Brief: Look below for the line containing "- Model visualisations"; from there, print each line exactly up to and including the line containing "simulated pyroCB formation.", and stop.
═══
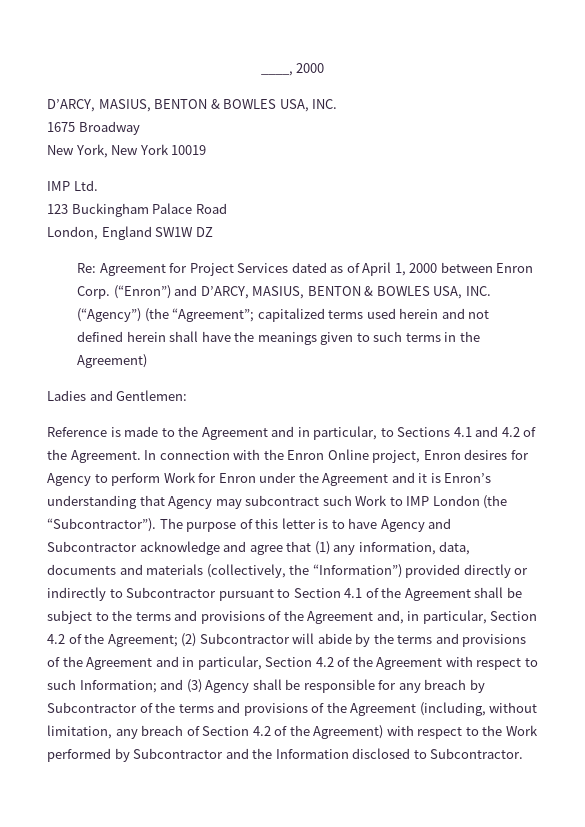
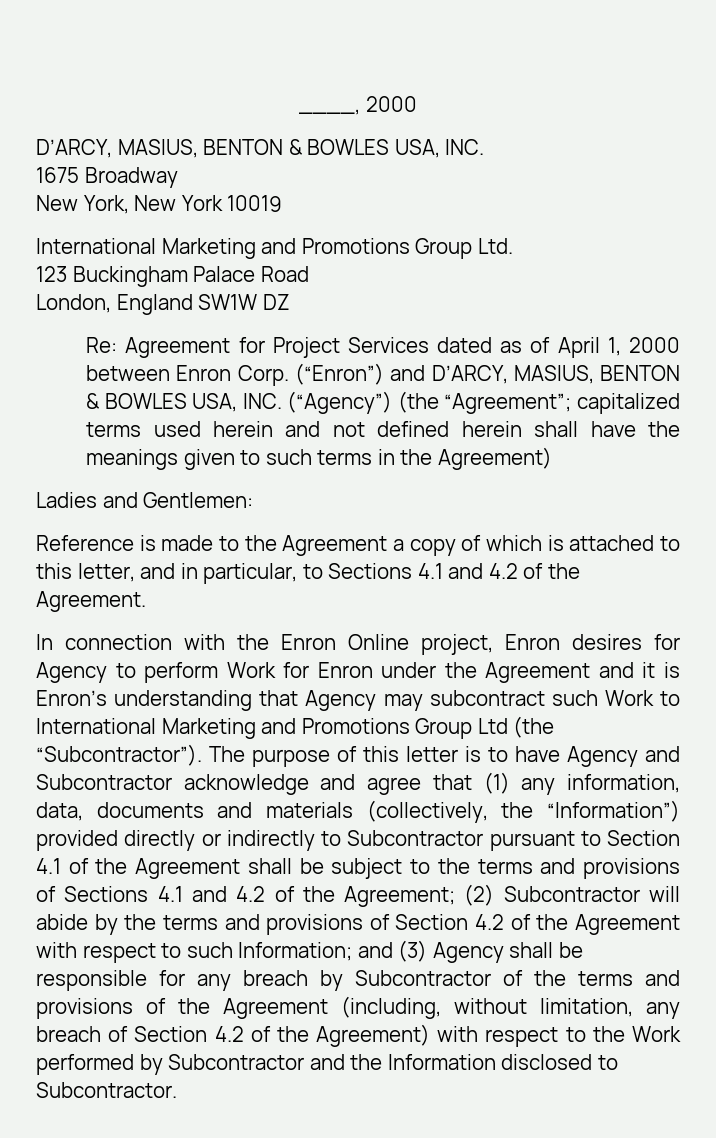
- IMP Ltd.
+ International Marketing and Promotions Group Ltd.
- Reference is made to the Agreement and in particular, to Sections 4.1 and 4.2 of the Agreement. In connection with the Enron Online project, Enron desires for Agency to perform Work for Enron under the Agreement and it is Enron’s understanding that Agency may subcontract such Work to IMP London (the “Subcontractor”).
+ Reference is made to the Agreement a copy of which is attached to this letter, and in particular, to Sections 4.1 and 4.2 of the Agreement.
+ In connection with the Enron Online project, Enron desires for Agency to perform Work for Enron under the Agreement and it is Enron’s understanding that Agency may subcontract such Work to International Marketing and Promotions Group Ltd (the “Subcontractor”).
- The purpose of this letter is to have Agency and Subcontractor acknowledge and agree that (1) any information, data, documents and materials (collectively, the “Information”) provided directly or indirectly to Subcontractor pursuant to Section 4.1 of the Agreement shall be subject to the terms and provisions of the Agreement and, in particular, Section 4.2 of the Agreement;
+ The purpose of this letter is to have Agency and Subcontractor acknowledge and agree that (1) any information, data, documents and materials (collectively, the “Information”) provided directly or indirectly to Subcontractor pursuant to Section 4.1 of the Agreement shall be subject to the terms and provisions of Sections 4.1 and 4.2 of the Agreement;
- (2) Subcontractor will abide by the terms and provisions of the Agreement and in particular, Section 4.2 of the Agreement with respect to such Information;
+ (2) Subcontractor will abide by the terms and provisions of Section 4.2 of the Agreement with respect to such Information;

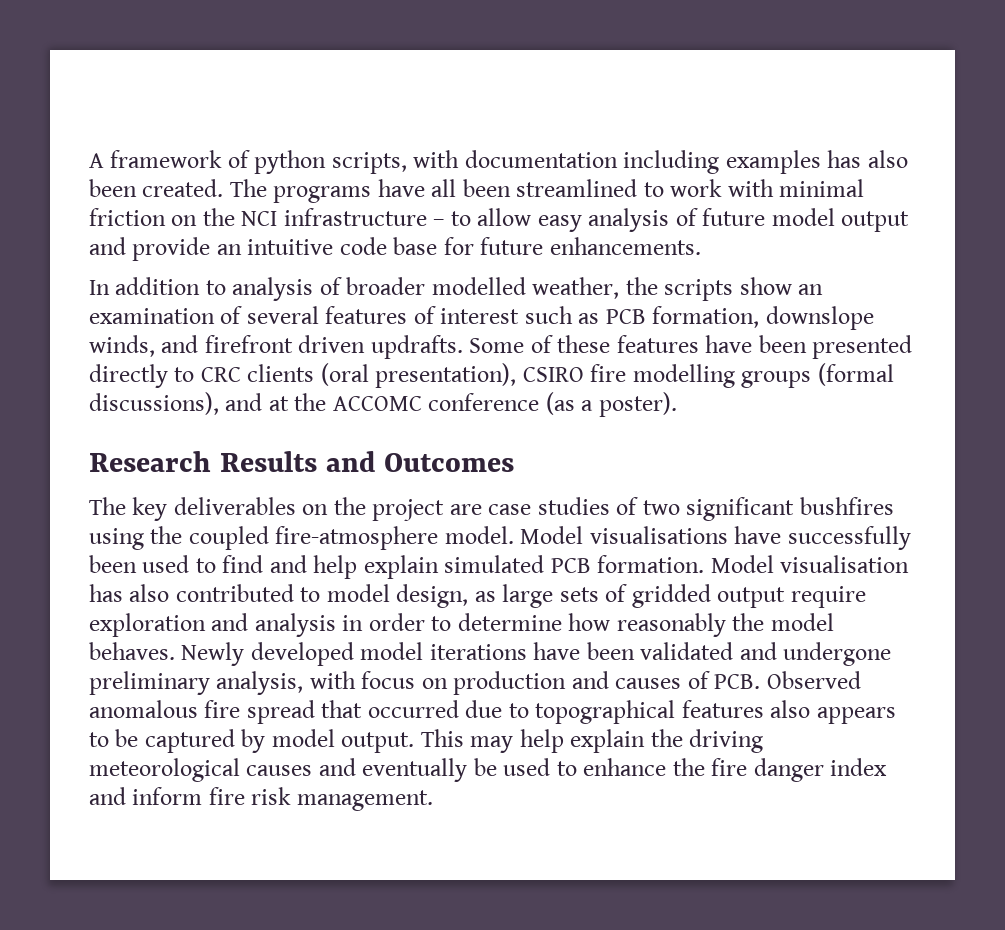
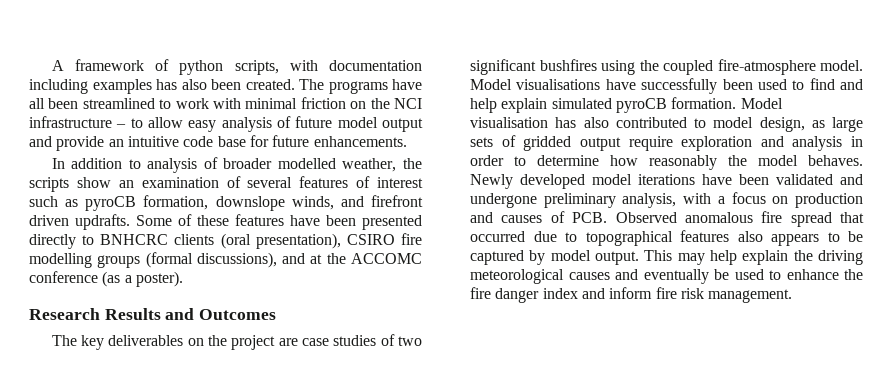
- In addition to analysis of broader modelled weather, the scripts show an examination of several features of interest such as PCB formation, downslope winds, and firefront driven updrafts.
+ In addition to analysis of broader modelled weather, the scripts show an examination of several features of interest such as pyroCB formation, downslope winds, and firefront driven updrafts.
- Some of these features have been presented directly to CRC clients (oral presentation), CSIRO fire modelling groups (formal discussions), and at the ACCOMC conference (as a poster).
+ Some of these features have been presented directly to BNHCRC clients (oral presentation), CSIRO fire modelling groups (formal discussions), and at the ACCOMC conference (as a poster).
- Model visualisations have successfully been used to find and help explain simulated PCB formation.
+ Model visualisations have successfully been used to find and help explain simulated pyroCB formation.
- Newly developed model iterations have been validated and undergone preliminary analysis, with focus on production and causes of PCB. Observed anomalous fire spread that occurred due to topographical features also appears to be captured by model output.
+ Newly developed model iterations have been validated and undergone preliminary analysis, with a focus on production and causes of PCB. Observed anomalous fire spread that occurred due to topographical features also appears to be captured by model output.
═══
Written response:
- Model visualisations have successfully been used to find and help explain simulated PCB formation.
+ Model visualisations have successfully been used to find and help explain simulated pyroCB formation.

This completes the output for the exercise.